## TRY IT:
Leave every image out, and return the rest of the data word for word.

START ENTRIES SHOWN

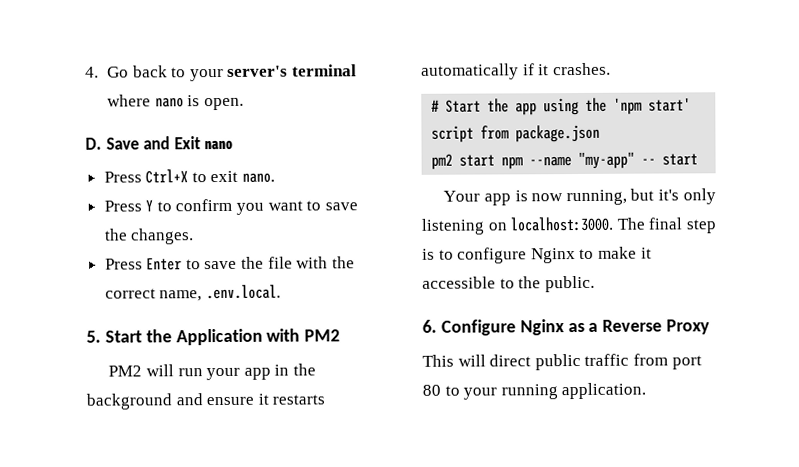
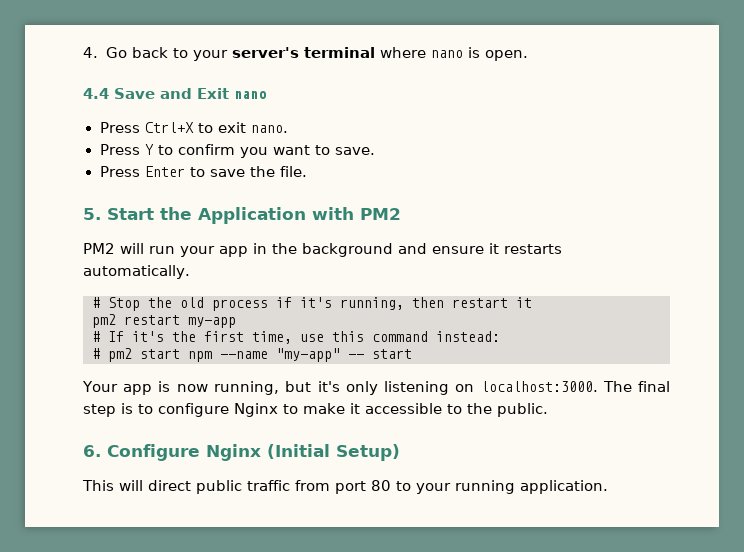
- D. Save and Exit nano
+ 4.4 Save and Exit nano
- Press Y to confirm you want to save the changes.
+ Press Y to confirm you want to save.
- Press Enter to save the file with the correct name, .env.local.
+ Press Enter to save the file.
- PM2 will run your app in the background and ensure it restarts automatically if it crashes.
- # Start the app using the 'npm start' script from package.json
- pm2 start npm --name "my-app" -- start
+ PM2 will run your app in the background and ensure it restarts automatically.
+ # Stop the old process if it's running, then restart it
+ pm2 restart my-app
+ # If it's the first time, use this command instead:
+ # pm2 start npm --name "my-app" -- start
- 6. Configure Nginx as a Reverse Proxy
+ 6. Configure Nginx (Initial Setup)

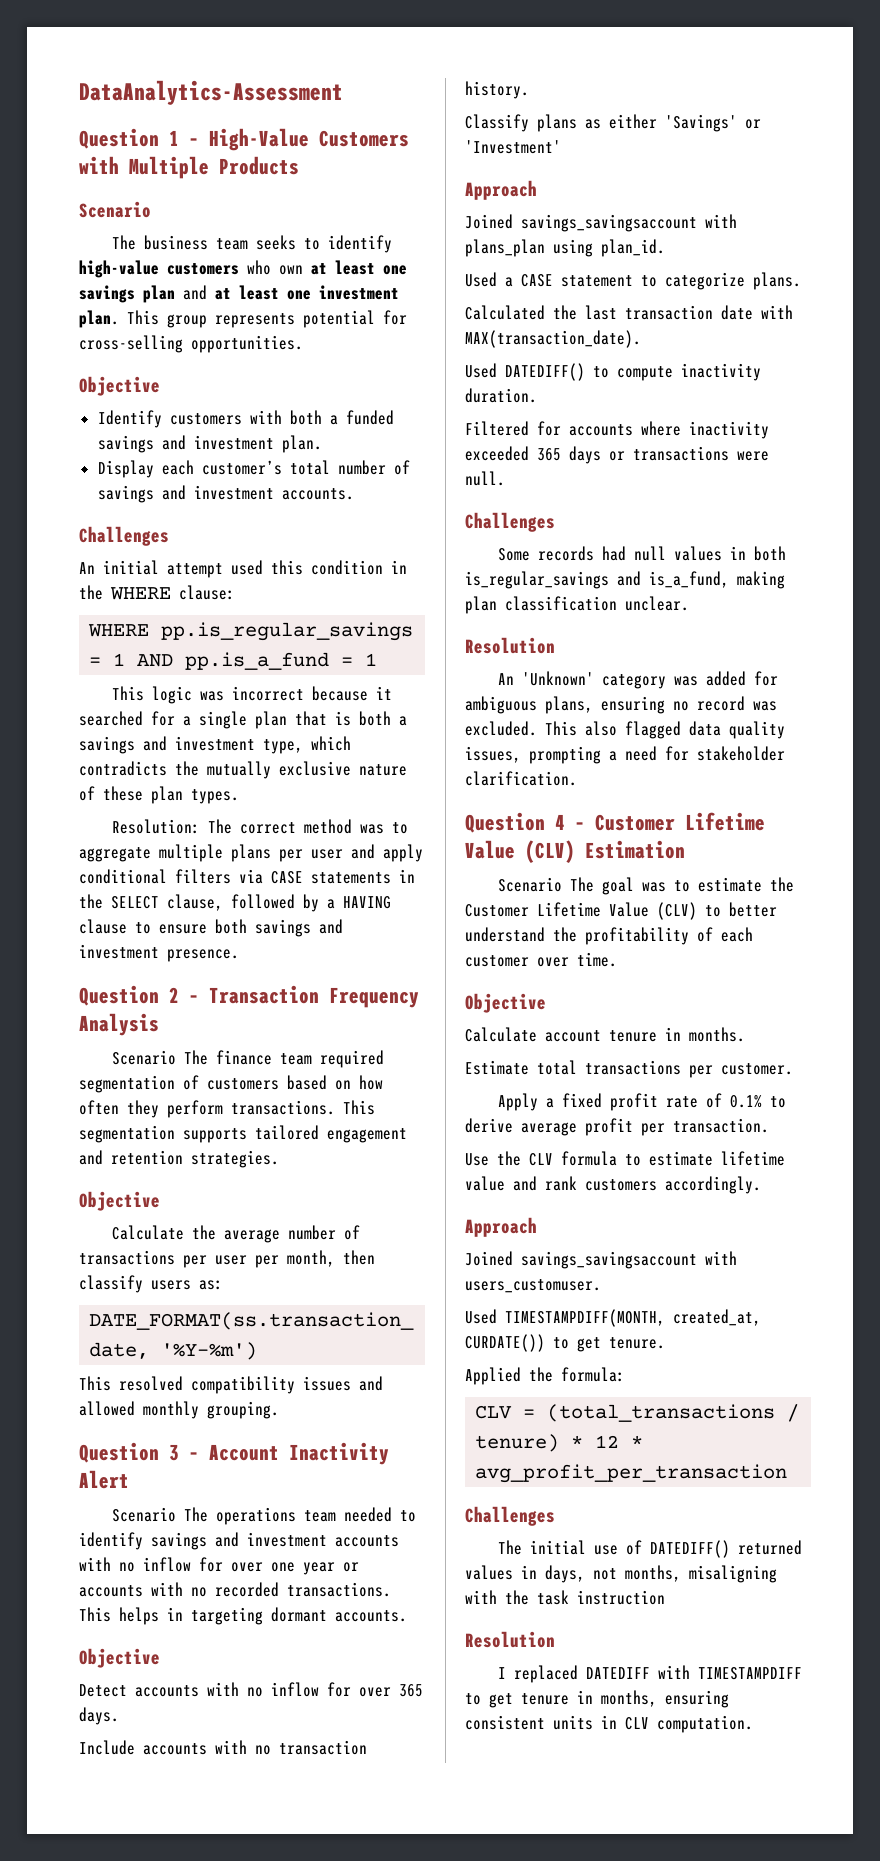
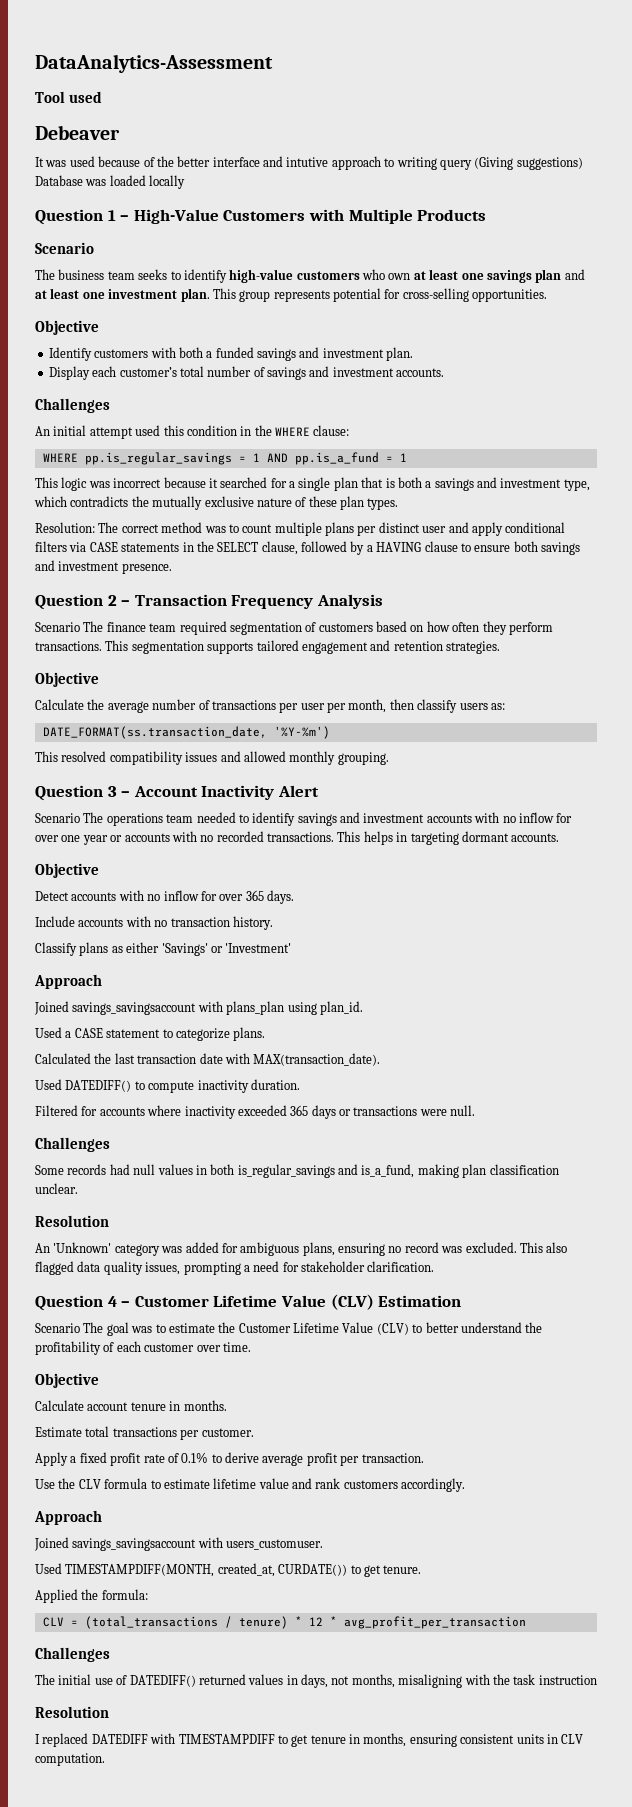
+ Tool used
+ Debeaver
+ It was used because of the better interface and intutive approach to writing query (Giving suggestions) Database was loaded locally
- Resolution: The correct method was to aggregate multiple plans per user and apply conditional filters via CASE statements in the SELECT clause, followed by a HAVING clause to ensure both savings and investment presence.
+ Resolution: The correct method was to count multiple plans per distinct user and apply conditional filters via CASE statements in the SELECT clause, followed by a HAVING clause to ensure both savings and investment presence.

END ENTRIES SHOWN

## ANSWER BOX:
- D. Save and Exit nano
+ 4.4 Save and Exit nano
- Press Y to confirm you want to save the changes.
+ Press Y to confirm you want to save.
- Press Enter to save the file with the correct name, .env.local.
+ Press Enter to save the file.
- PM2 will run your app in the background and ensure it restarts automatically if it crashes.
- # Start the app using the 'npm start' script from package.json
- pm2 start npm --name "my-app" -- start
+ PM2 will run your app in the background and ensure it restarts automatically.
+ # Stop the old process if it's running, then restart it
+ pm2 restart my-app
+ # If it's the first time, use this command instead:
+ # pm2 start npm --name "my-app" -- start
- 6. Configure Nginx as a Reverse Proxy
+ 6. Configure Nginx (Initial Setup)

+ Tool used
+ Debeaver
+ It was used because of the better interface and intutive approach to writing query (Giving suggestions) Database was loaded locally
- Resolution: The correct method was to aggregate multiple plans per user and apply conditional filters via CASE statements in the SELECT clause, followed by a HAVING clause to ensure both savings and investment presence.
+ Resolution: The correct method was to count multiple plans per distinct user and apply conditional filters via CASE statements in the SELECT clause, followed by a HAVING clause to ensure both savings and investment presence.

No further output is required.